Kabelanschlussgebühren werden entweder dem Vermieter oder der Mieterin/dem Mieter direkt in Rechnung gestellt. Bezahlt sie vorgängig der Vermieter, so wird der Betrag innerhalb der Nebenkostenabrechnung abgerechnet und auf die Mieterin/den Mieter umgewälzt. Bei einem Eigentümerwechsel der Mietwohnung kann es vorkommen, dass der neue Vermieter die Kabelanschlussgebühren nicht mehr bezahlt und sie somit der Mieterin/dem Mieter unerwartet durch den Fernmeldedienstanbieter direkt in Rechnung gestellt werden.
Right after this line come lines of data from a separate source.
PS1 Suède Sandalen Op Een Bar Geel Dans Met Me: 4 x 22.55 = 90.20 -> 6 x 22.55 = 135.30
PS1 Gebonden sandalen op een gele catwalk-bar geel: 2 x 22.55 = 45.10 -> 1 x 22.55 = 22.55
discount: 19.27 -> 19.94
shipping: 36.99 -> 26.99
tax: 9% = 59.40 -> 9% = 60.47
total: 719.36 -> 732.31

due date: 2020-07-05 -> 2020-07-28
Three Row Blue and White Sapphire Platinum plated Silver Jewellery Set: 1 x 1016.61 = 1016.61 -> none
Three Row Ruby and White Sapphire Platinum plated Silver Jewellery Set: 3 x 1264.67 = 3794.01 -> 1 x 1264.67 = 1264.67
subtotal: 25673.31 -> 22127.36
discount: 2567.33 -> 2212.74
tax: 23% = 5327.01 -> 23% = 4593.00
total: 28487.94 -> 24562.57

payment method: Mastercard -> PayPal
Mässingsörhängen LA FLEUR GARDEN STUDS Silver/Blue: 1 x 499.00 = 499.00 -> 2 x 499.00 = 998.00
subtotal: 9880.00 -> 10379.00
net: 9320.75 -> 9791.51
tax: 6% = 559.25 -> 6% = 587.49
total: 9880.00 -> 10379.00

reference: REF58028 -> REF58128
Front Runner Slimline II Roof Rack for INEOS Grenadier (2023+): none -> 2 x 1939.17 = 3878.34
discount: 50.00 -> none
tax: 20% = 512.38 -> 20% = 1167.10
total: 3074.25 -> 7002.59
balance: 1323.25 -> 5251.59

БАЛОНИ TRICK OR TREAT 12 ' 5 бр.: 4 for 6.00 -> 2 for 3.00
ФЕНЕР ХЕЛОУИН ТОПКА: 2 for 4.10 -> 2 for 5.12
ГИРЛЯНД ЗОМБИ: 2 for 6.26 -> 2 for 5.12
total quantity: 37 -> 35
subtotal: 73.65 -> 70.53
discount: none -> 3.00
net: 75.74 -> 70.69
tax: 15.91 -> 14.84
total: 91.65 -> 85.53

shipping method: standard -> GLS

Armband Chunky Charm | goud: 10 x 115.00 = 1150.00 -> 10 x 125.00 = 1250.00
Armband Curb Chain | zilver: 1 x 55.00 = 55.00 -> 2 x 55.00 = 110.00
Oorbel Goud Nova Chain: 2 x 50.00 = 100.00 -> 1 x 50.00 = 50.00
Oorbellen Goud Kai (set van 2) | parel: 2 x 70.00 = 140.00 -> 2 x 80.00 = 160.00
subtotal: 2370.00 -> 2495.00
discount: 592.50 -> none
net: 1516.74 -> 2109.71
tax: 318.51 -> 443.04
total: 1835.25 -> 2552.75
Wichtig ist, dass sich die Parteien beim Mietantritt im Klaren sind, wer die Gebühren übernimmt und Doppelverrechnungen von Kabelanschlussgebühren verhindert werden. Zu beachten ist, dass die Kabelanschlussgebühren auch verrechnet werden, wenn kein TV-, sondern nur ein Internet- oder Telefonabonnement beim Fernmeldedienstanbieter abgeschlossen wurde. Wird der Kabelanschluss nicht mehr gebraucht, sollte er plombiert werden.

Preise inklusive Kabelanschlussgebühren

Wird durch den Fernmeldedienstanbieter nicht klar und deutlich im Vertrag auf die Kabelanschlussgebühren hingewiesen, so sind diese grundsätzlich weder vom Vermieter noch von der Mieterin/vom Mieter selbst zu begleichen. Die Kabelanschlussgebühren sind meistens Bestandteil der Nebenkosten der Mieterparteien. Das heisst, die Mieterin/der Mieter bezahlt die Kabelanschlussgebühren mit der Miete an die Verwaltung der Immobilie und die Verwaltung überweist den Betrag an den Fernmeldedienstanbieter. Bei den Kabelanschlussgebühren handelt es sich um Gebühren, welche zusätzlich zu den Telefon- oder Internetabonnementskosten oder den von der Billag AG erhobenen Gebühren anfallen. Wird der Kabelanschluss nicht mit der Miete bezahlt, reicht der Hinweis über die Kabelanschlussgebühren einzig in den AGB des Fernmeldedienstanbieters nicht aus. Solche Gebühren stellen einen wichtigen Bestandteil des Vertrages dar, weshalb zusätzlich anfallende Kabelanschlussgebühren beim Abschluss (z.B. eines Digital-TV oder Internet-Vertrages) zwingend im Vertrag aufzuführen sind, damit die Kundin/der Kunde über den finanziellen Umfang der vertraglichen Pflichten Bescheid weiss und der Fernmeldedienstanbieter so zu einer kundenfreundlichen Kostentransparenz beitragen kann. Ist dies nicht der Fall, so sollte die Kundin/der Kunde den Fernmeldedienstanbieter vor Abschluss des Vertrages auf diesen Punkt hinweisen.